Após o lançamento dos boletins informativos, a COIAB observou a diferença no conteúdo dos boletins e nos relatos das lideranças e dos indígenas da área da saúde. Havia diferenças entre os casos relatados pelos povos indígenas e os dados da SESAI, uma vez que os indígenas residentes na cidade não estavam sendo inseridos nesses dados (COIAB, 2020a).

Os indígenas que iniciam o atendimento pelo Subsistema de Atenção à Saúde Indígena (SASI-SUS) - através da solicitação de resgate ou encaminhamento do agente de saúde indígena ou  do atendimento nos polos base de saúde indígena (localizados em sua maioria nas terras indígenas) - estão sendo contabilizados como indígenas e suas informações relacionadas ao coronavírus estão sendo consolidadas nas bases da SESAI.

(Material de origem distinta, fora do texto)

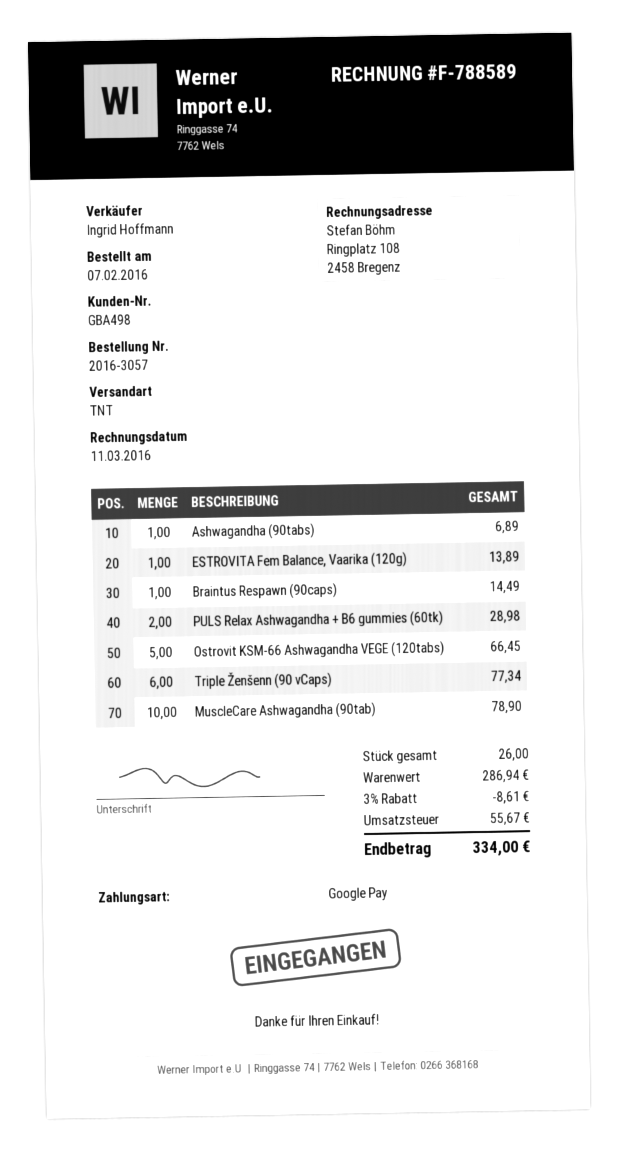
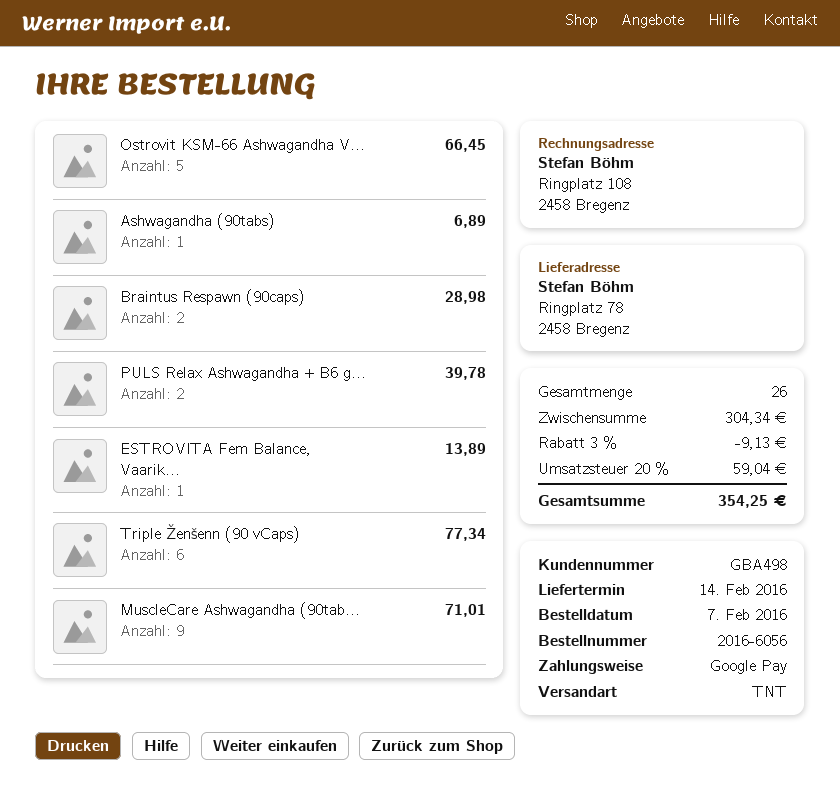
order number: 2016-3057 -> 2016-6056
Braintus Respawn (90caps): 1 for 14.49 -> 2 for 28.98
PULS Relax Ashwagandha + B6 gummies (60tk): 2 for 28.98 -> 2 for 39.78
MuscleCare Ashwagandha (90tab): 10 for 78.90 -> 9 for 71.01
subtotal: 286.94 -> 304.34
discount: 3% = 8.61 -> 3% = 9.13
tax: 55.67 -> 59.04
total: 334.00 -> 354.25

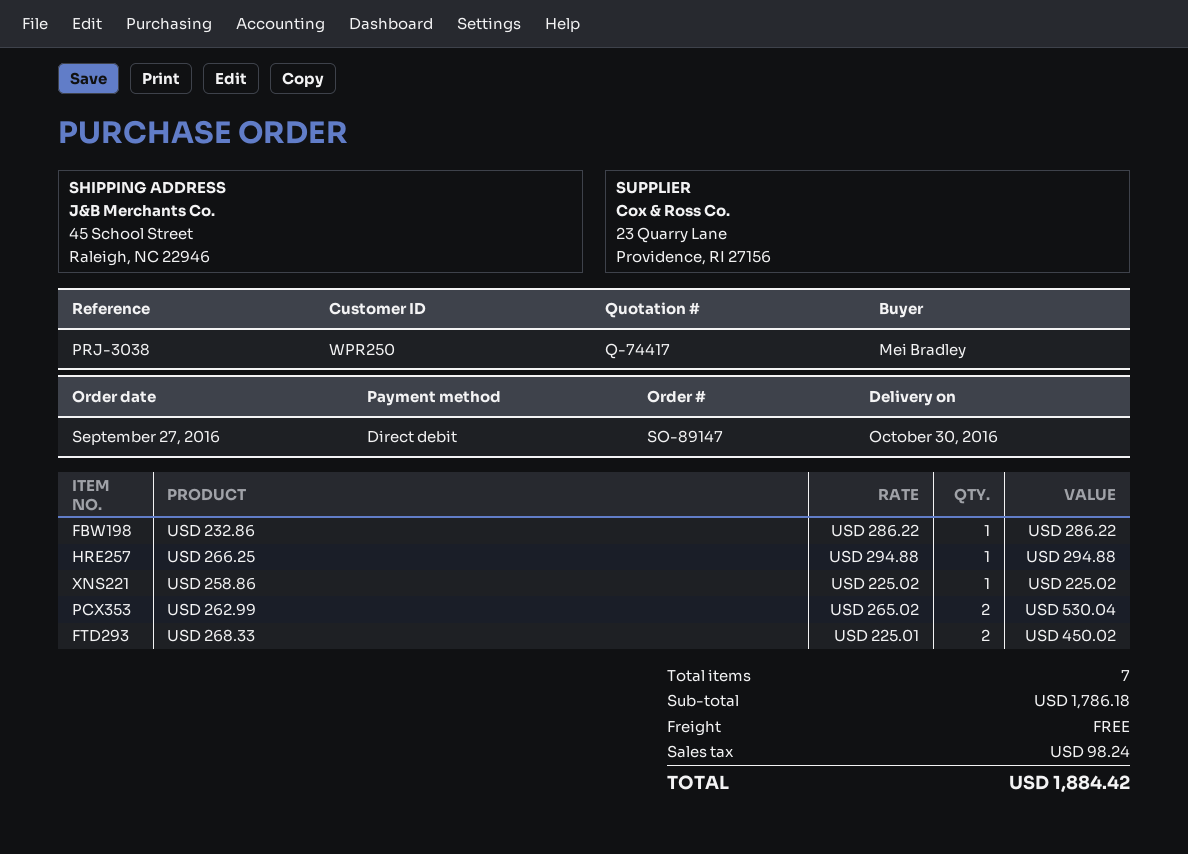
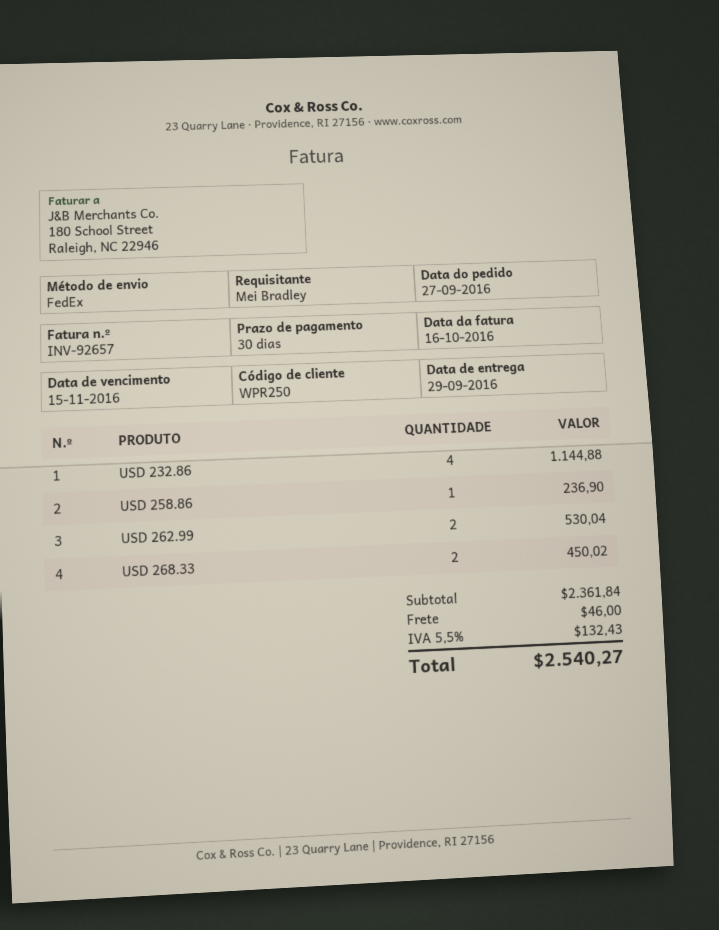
delivery date: 2016-10-30 -> 2016-09-29
USD 232.86: 1 for 286.22 -> 4 for 1144.88
USD 266.25: 1 for 294.88 -> none
USD 258.86: 1 for 225.02 -> 1 for 236.90
subtotal: 1786.18 -> 2361.84
shipping: 0.00 -> 46.00
tax: 98.24 -> 132.43
total: 1884.42 -> 2540.27

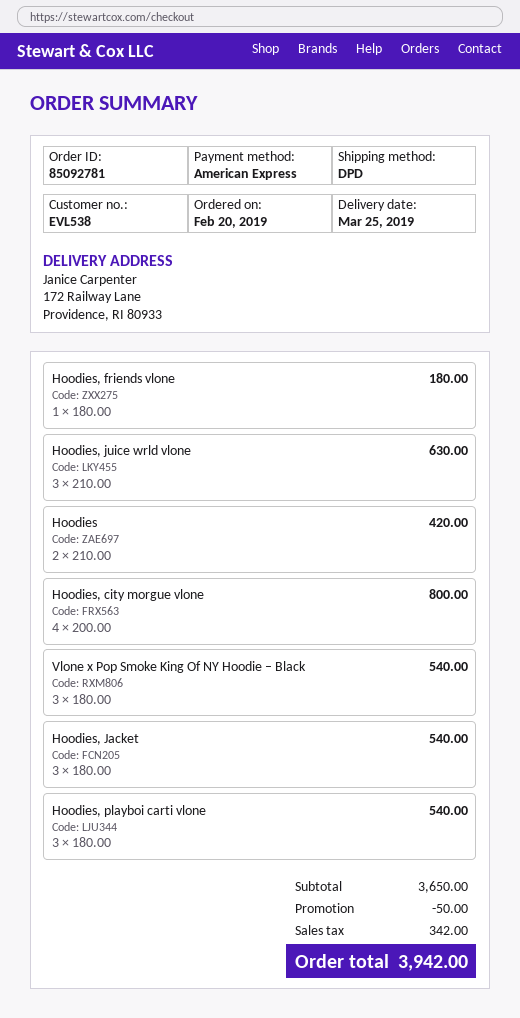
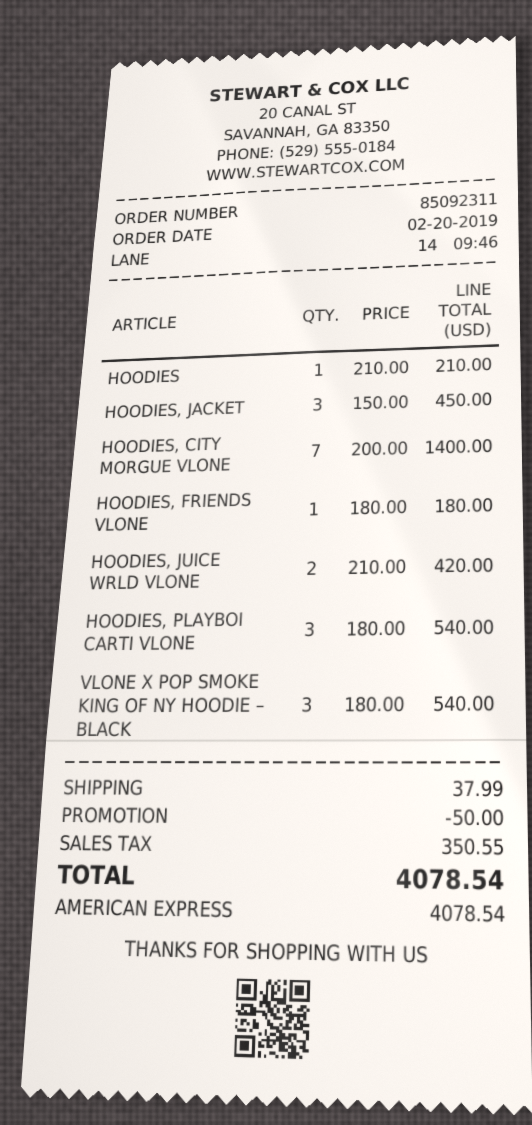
order number: 85092781 -> 85092311
Hoodies, juice wrld vlone: 3 x 210.00 = 630.00 -> 2 x 210.00 = 420.00
Hoodies: 2 x 210.00 = 420.00 -> 1 x 210.00 = 210.00
Hoodies, city morgue vlone: 4 x 200.00 = 800.00 -> 7 x 200.00 = 1400.00
Hoodies, Jacket: 3 x 180.00 = 540.00 -> 3 x 150.00 = 450.00
shipping: none -> 37.99
tax: 342.00 -> 350.55
total: 3942.00 -> 4078.54

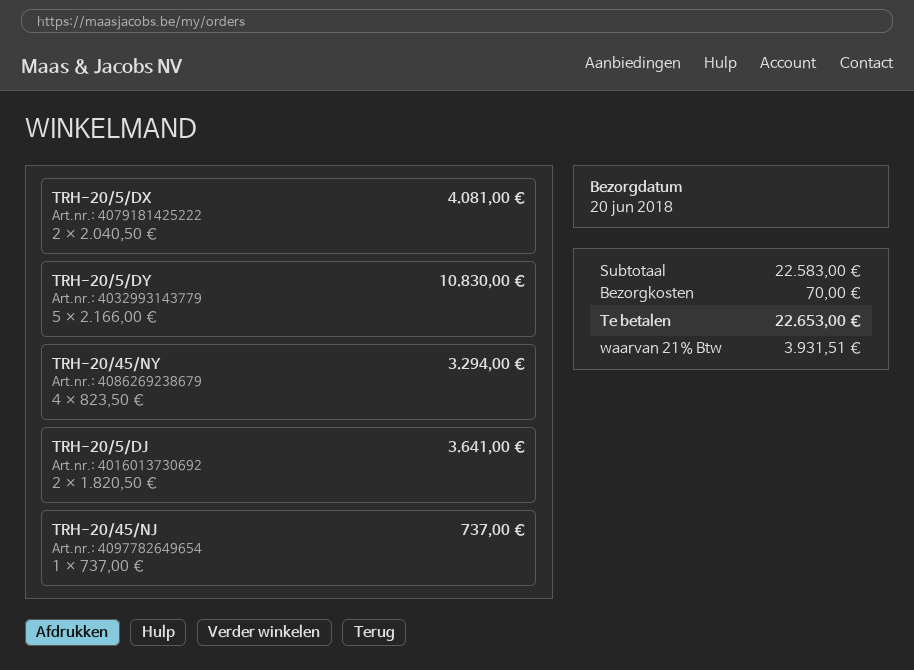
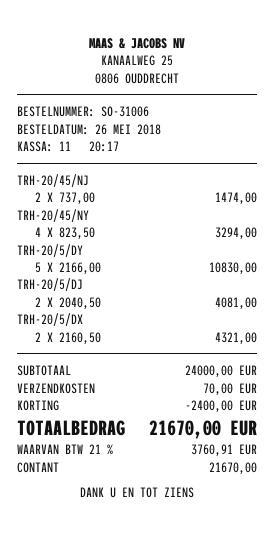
TRH-20/5/DX: 2 x 2040.50 = 4081.00 -> 2 x 2160.50 = 4321.00
TRH-20/5/DJ: 2 x 1820.50 = 3641.00 -> 2 x 2040.50 = 4081.00
TRH-20/45/NJ: 1 x 737.00 = 737.00 -> 2 x 737.00 = 1474.00
subtotal: 22583.00 -> 24000.00
discount: none -> 2400.00
tax: 21% = 3931.51 -> 21% = 3760.91
total: 22653.00 -> 21670.00

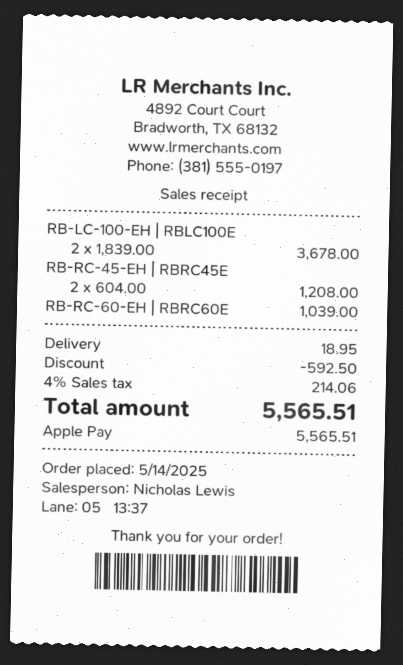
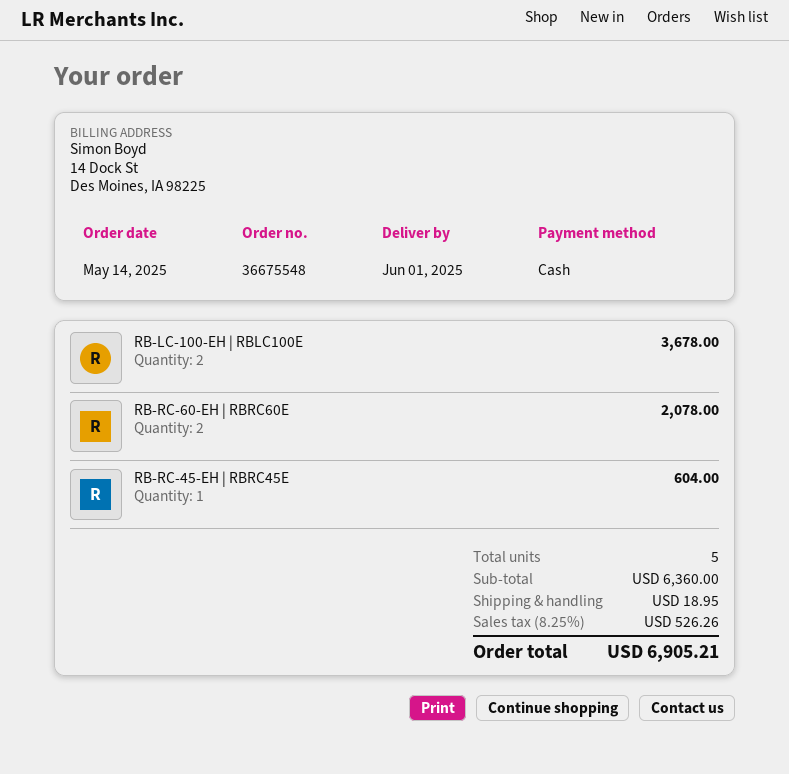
payment method: Apple Pay -> cash
RB-RC-45-EH | RBRC45E: 2 for 1208.00 -> 1 for 604.00
RB-RC-60-EH | RBRC60E: 1 for 1039.00 -> 2 for 2078.00
discount: 592.50 -> none
tax: 4% = 214.06 -> 8.25% = 526.26
total: 5565.51 -> 6905.21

A maioria dos indígenas que vive em áreas urbanas não têm sua etnicidade considerada nos registros, entram para os boletins epidemiológicos como não indígenas. Isso se deve a duas questões: a Secretaria Especial de Saúde Indígena (SESAI) se recusa a fornecer ações de saúde para indígenas nas áreas urbanas, a despeito de sua responsabilidade legal, e não há registro adequado dos indígenas que acessam os serviços de saúde diretamente através do SUS[1] (pelas unidades básicas de saúde, atendimento emergencial em hospitais, ou outras portas de entrada vinculadas aos estados e municípios e não à SESAI).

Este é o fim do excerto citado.